ACTIVITY: Extract exactly and only the lines from the one containing "Винегрет овощной | Цена: 9,194 -> 9,187" through the end of the entries below. Pictures should not appear in the copy.

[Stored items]
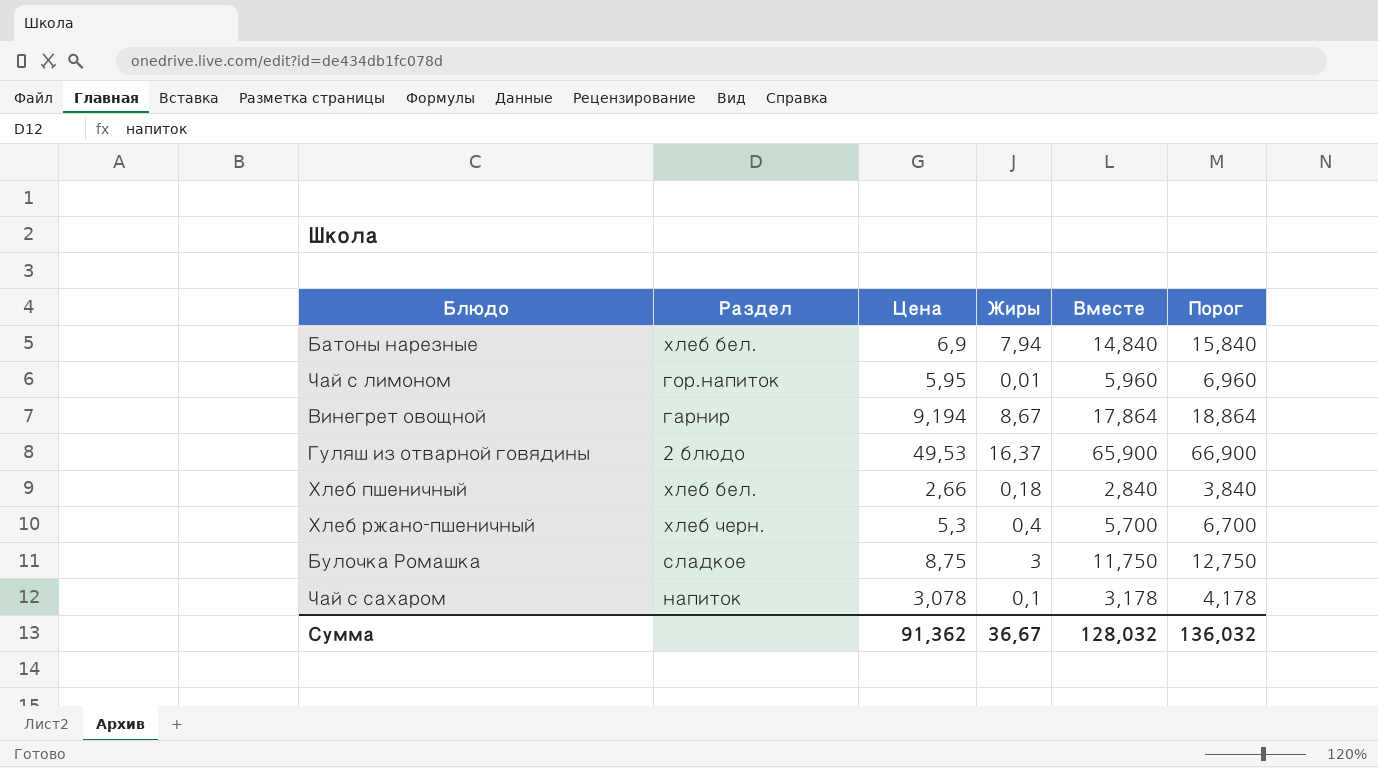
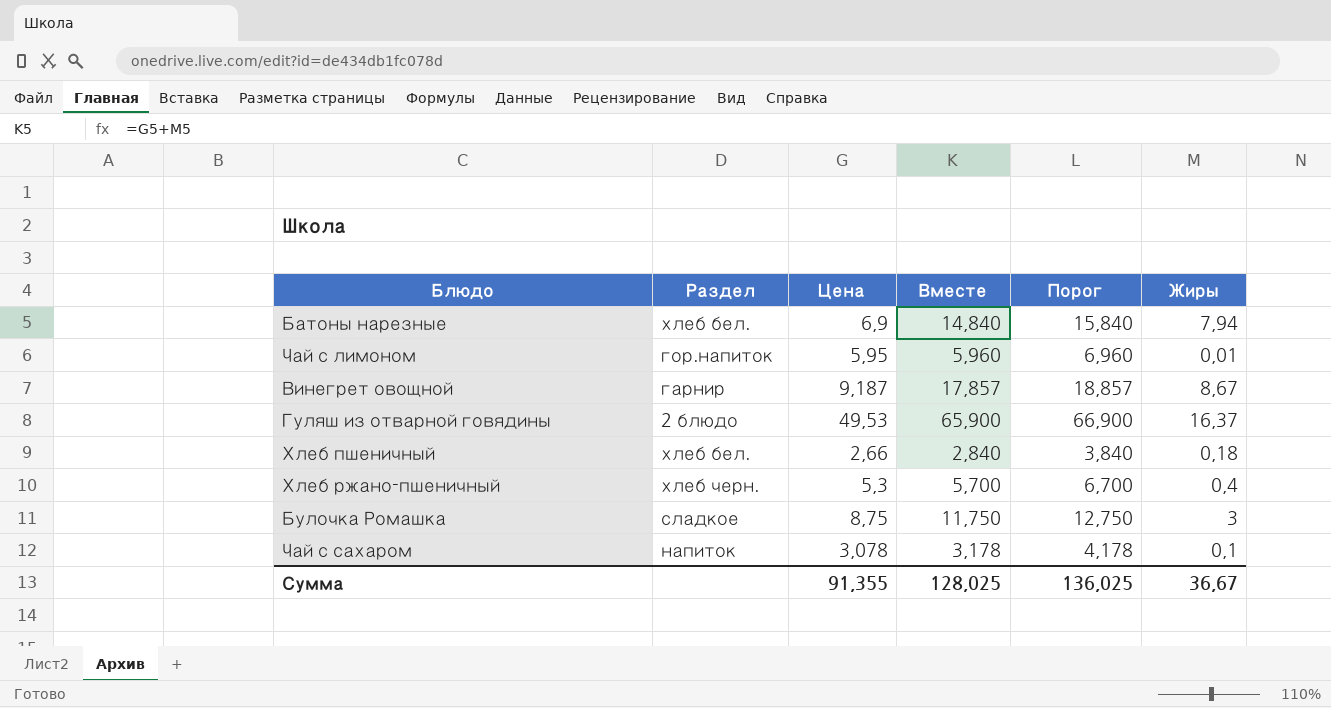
column Жиры | position: 4 -> 6
Винегрет овощной | Цена: 9,194 -> 9,187
Винегрет овощной | Вместе: 17,864 -> 17,857
Винегрет овощной | Порог: 18,864 -> 18,857
Сумма | Цена: 91,362 -> 91,355
Сумма | Вместе: 128,032 -> 128,025
Сумма | Порог: 136,032 -> 136,025

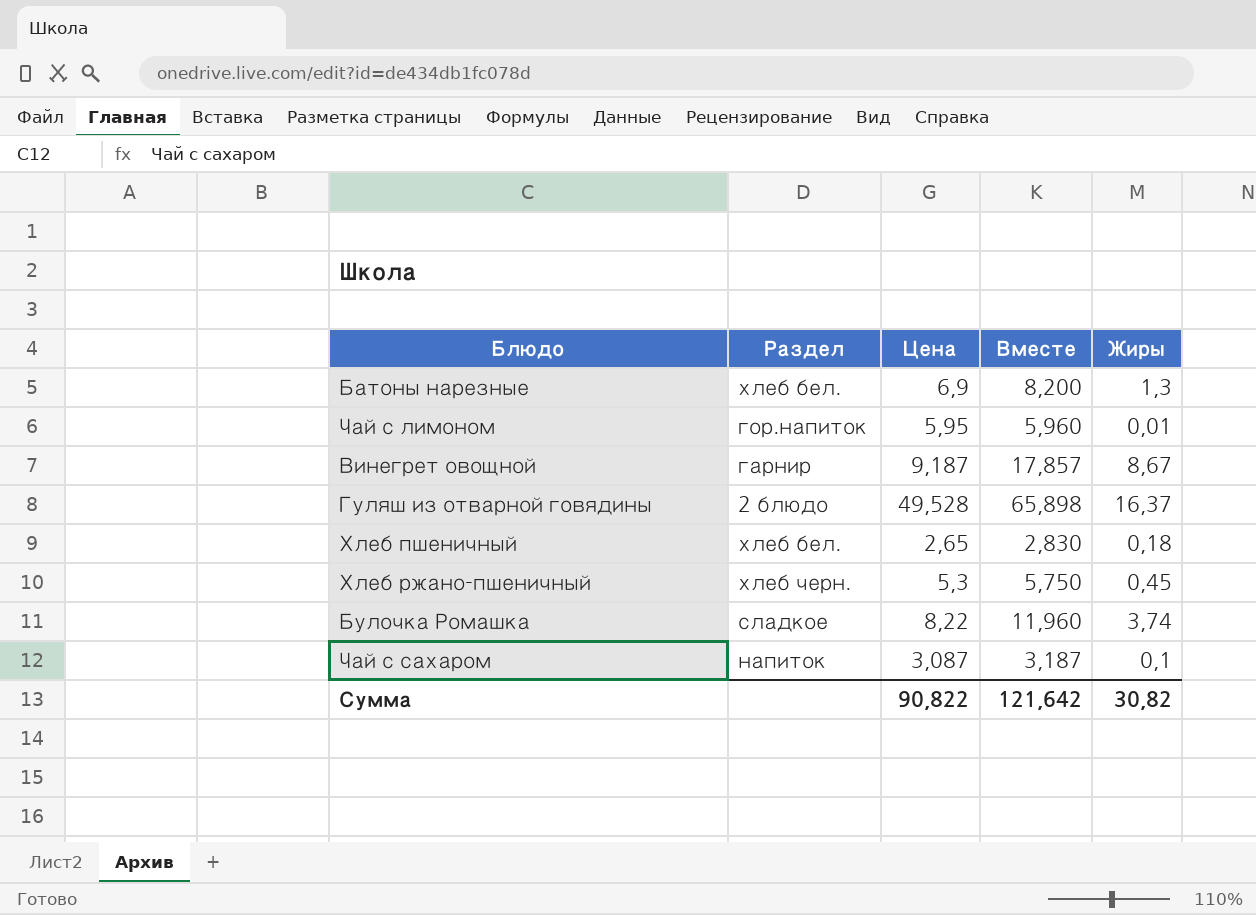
column Порог | formula: [Вместе] + 1 -> none
Батоны нарезные | Вместе: 14,840 -> 8,200
Батоны нарезные | Жиры: 7,94 -> 1,3
Гуляш из отварной говядины | Цена: 49,53 -> 49,528
Гуляш из отварной говядины | Вместе: 65,900 -> 65,898
Хлеб пшеничный | Цена: 2,66 -> 2,65
Хлеб пшеничный | Вместе: 2,840 -> 2,830
Хлеб ржано-пшеничный | Вместе: 5,700 -> 5,750
Хлеб ржано-пшеничный | Жиры: 0,4 -> 0,45
Булочка Ромашка | Цена: 8,75 -> 8,22
Булочка Ромашка | Вместе: 11,750 -> 11,960
Булочка Ромашка | Жиры: 3 -> 3,74
Чай с сахаром | Цена: 3,078 -> 3,087
Чай с сахаром | Вместе: 3,178 -> 3,187
Сумма | Цена: 91,355 -> 90,822
Сумма | Вместе: 128,025 -> 121,642
Сумма | Жиры: 36,67 -> 30,82

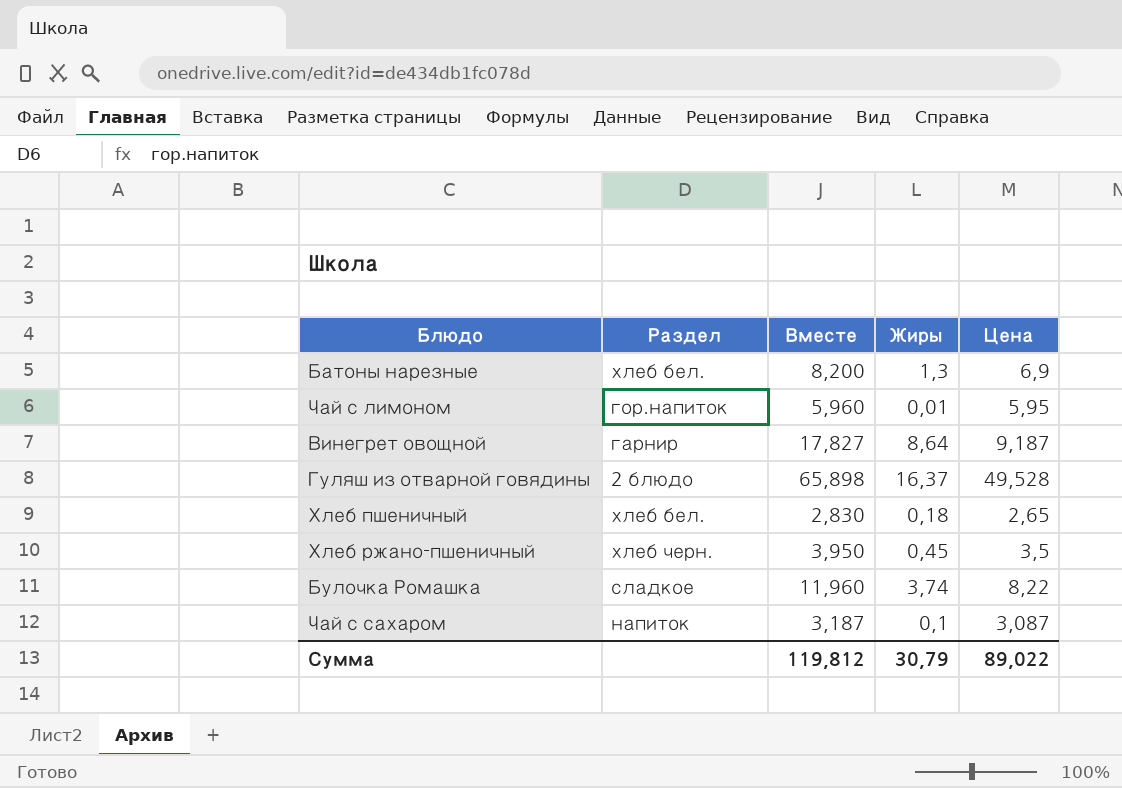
column Цена | position: 3 -> 5
Винегрет овощной | Вместе: 17,857 -> 17,827
Винегрет овощной | Жиры: 8,67 -> 8,64
Хлеб ржано-пшеничный | Вместе: 5,750 -> 3,950
Хлеб ржано-пшеничный | Цена: 5,3 -> 3,5
Сумма | Вместе: 121,642 -> 119,812
Сумма | Жиры: 30,82 -> 30,79
Сумма | Цена: 90,822 -> 89,022

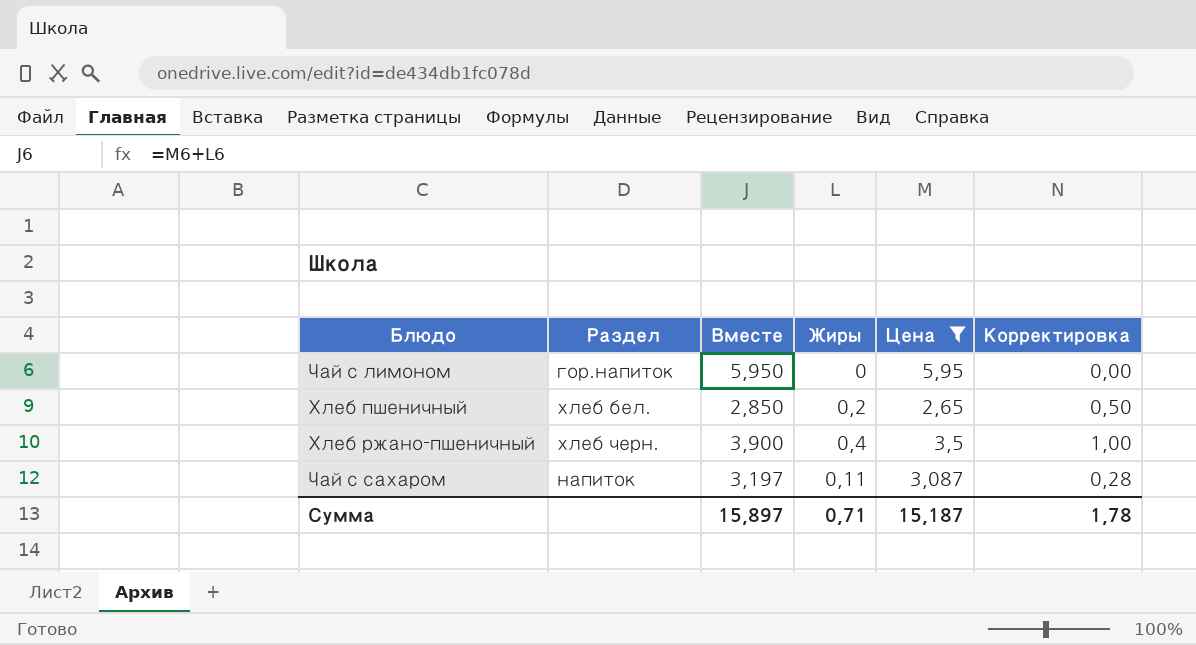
filter: none -> Цена <= 5,95
column Корректировка | formula: none -> [Жиры] * 2,5
Чай с лимоном | Вместе: 5,960 -> 5,950
Чай с лимоном | Жиры: 0,01 -> 0
Хлеб пшеничный | Вместе: 2,830 -> 2,850
Хлеб пшеничный | Жиры: 0,18 -> 0,2
Хлеб ржано-пшеничный | Вместе: 3,950 -> 3,900
Хлеб ржано-пшеничный | Жиры: 0,45 -> 0,4
Чай с сахаром | Вместе: 3,187 -> 3,197
Чай с сахаром | Жиры: 0,1 -> 0,11
Сумма | Вместе: 119,812 -> 15,897
Сумма | Жиры: 30,79 -> 0,71
Сумма | Цена: 89,022 -> 15,187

TASK SOLUTION:
Винегрет овощной | Цена: 9,194 -> 9,187
Винегрет овощной | Вместе: 17,864 -> 17,857
Винегрет овощной | Порог: 18,864 -> 18,857
Сумма | Цена: 91,362 -> 91,355
Сумма | Вместе: 128,032 -> 128,025
Сумма | Порог: 136,032 -> 136,025

column Порог | formula: [Вместе] + 1 -> none
Батоны нарезные | Вместе: 14,840 -> 8,200
Батоны нарезные | Жиры: 7,94 -> 1,3
Гуляш из отварной говядины | Цена: 49,53 -> 49,528
Гуляш из отварной говядины | Вместе: 65,900 -> 65,898
Хлеб пшеничный | Цена: 2,66 -> 2,65
Хлеб пшеничный | Вместе: 2,840 -> 2,830
Хлеб ржано-пшеничный | Вместе: 5,700 -> 5,750
Хлеб ржано-пшеничный | Жиры: 0,4 -> 0,45
Булочка Ромашка | Цена: 8,75 -> 8,22
Булочка Ромашка | Вместе: 11,750 -> 11,960
Булочка Ромашка | Жиры: 3 -> 3,74
Чай с сахаром | Цена: 3,078 -> 3,087
Чай с сахаром | Вместе: 3,178 -> 3,187
Сумма | Цена: 91,355 -> 90,822
Сумма | Вместе: 128,025 -> 121,642
Сумма | Жиры: 36,67 -> 30,82

column Цена | position: 3 -> 5
Винегрет овощной | Вместе: 17,857 -> 17,827
Винегрет овощной | Жиры: 8,67 -> 8,64
Хлеб ржано-пшеничный | Вместе: 5,750 -> 3,950
Хлеб ржано-пшеничный | Цена: 5,3 -> 3,5
Сумма | Вместе: 121,642 -> 119,812
Сумма | Жиры: 30,82 -> 30,79
Сумма | Цена: 90,822 -> 89,022

filter: none -> Цена <= 5,95
column Корректировка | formula: none -> [Жиры] * 2,5
Чай с лимоном | Вместе: 5,960 -> 5,950
Чай с лимоном | Жиры: 0,01 -> 0
Хлеб пшеничный | Вместе: 2,830 -> 2,850
Хлеб пшеничный | Жиры: 0,18 -> 0,2
Хлеб ржано-пшеничный | Вместе: 3,950 -> 3,900
Хлеб ржано-пшеничный | Жиры: 0,45 -> 0,4
Чай с сахаром | Вместе: 3,187 -> 3,197
Чай с сахаром | Жиры: 0,1 -> 0,11
Сумма | Вместе: 119,812 -> 15,897
Сумма | Жиры: 30,79 -> 0,71
Сумма | Цена: 89,022 -> 15,187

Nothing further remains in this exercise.